Task prompt:
From the records below, copy out exactly the lines from the one containing "(166, 130) none" to the one containing "(759, 556) none", both included. Add nothing else.

Entries shown:
=======

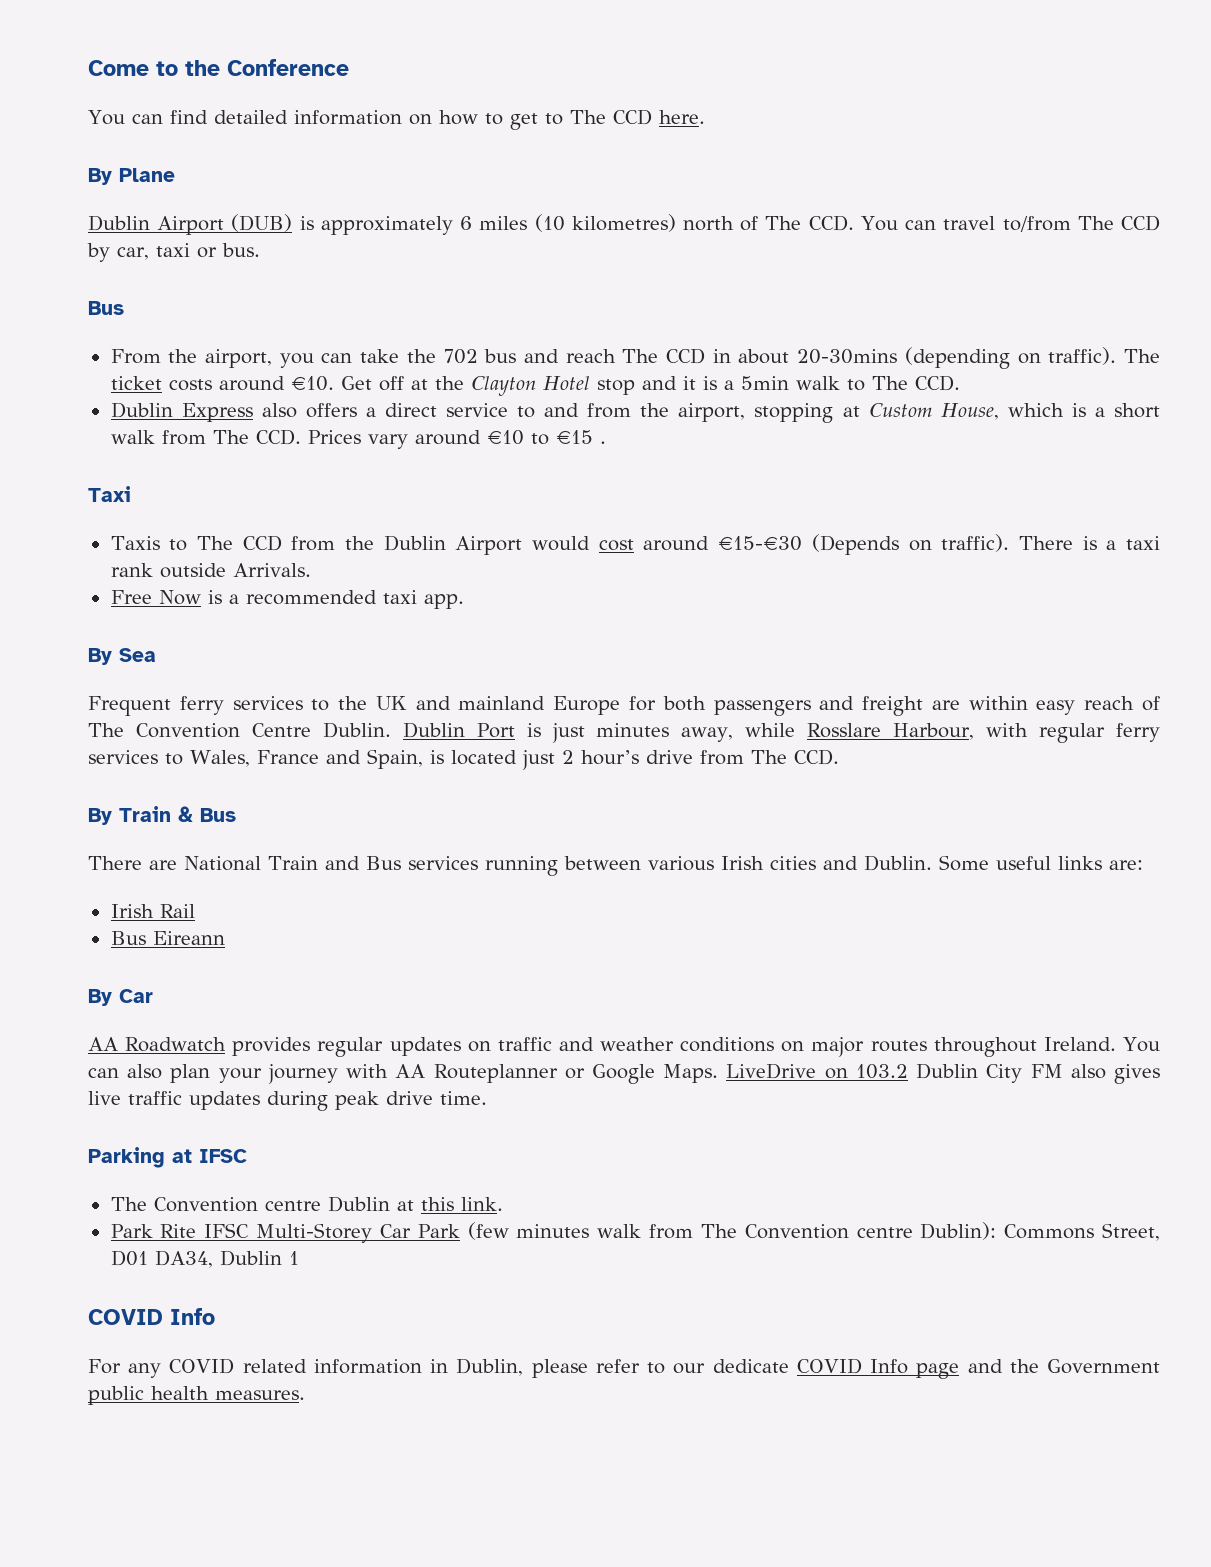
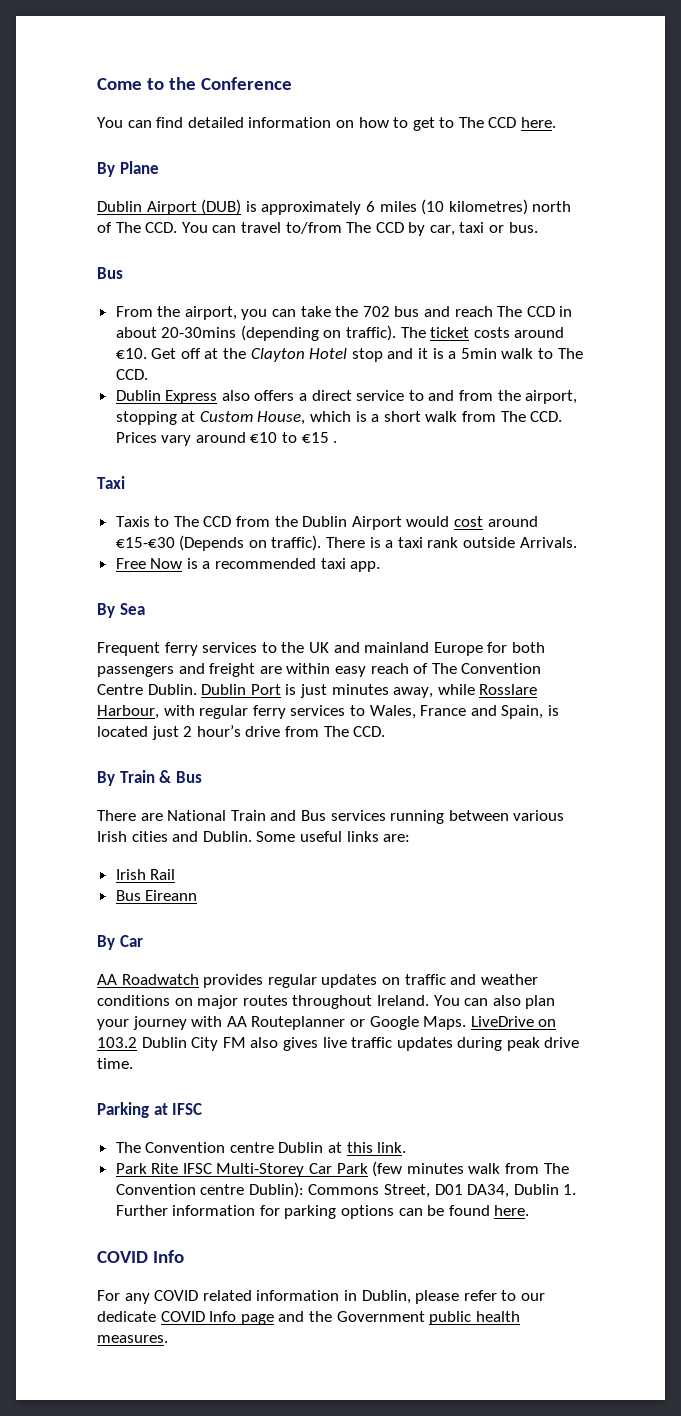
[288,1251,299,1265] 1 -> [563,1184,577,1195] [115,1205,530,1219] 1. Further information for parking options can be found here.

=======

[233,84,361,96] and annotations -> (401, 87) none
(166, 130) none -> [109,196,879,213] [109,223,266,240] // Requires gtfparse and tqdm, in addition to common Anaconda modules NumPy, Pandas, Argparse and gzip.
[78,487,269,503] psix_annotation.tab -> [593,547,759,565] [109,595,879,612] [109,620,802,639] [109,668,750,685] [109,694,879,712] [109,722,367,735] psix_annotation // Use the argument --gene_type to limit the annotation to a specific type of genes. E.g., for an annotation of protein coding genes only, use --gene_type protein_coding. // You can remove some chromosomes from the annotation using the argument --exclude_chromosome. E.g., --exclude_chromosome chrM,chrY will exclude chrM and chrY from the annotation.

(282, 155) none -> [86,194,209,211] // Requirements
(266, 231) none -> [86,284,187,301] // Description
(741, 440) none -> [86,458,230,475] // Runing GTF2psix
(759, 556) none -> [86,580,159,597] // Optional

=======

Result of this exercise:
(166, 130) none -> [109,196,879,213] [109,223,266,240] // Requires gtfparse and tqdm, in addition to common Anaconda modules NumPy, Pandas, Argparse and gzip.
[78,487,269,503] psix_annotation.tab -> [593,547,759,565] [109,595,879,612] [109,620,802,639] [109,668,750,685] [109,694,879,712] [109,722,367,735] psix_annotation // Use the argument --gene_type to limit the annotation to a specific type of genes. E.g., for an annotation of protein coding genes only, use --gene_type protein_coding. // You can remove some chromosomes from the annotation using the argument --exclude_chromosome. E.g., --exclude_chromosome chrM,chrY will exclude chrM and chrY from the annotation.

(282, 155) none -> [86,194,209,211] // Requirements
(266, 231) none -> [86,284,187,301] // Description
(741, 440) none -> [86,458,230,475] // Runing GTF2psix
(759, 556) none -> [86,580,159,597] // Optional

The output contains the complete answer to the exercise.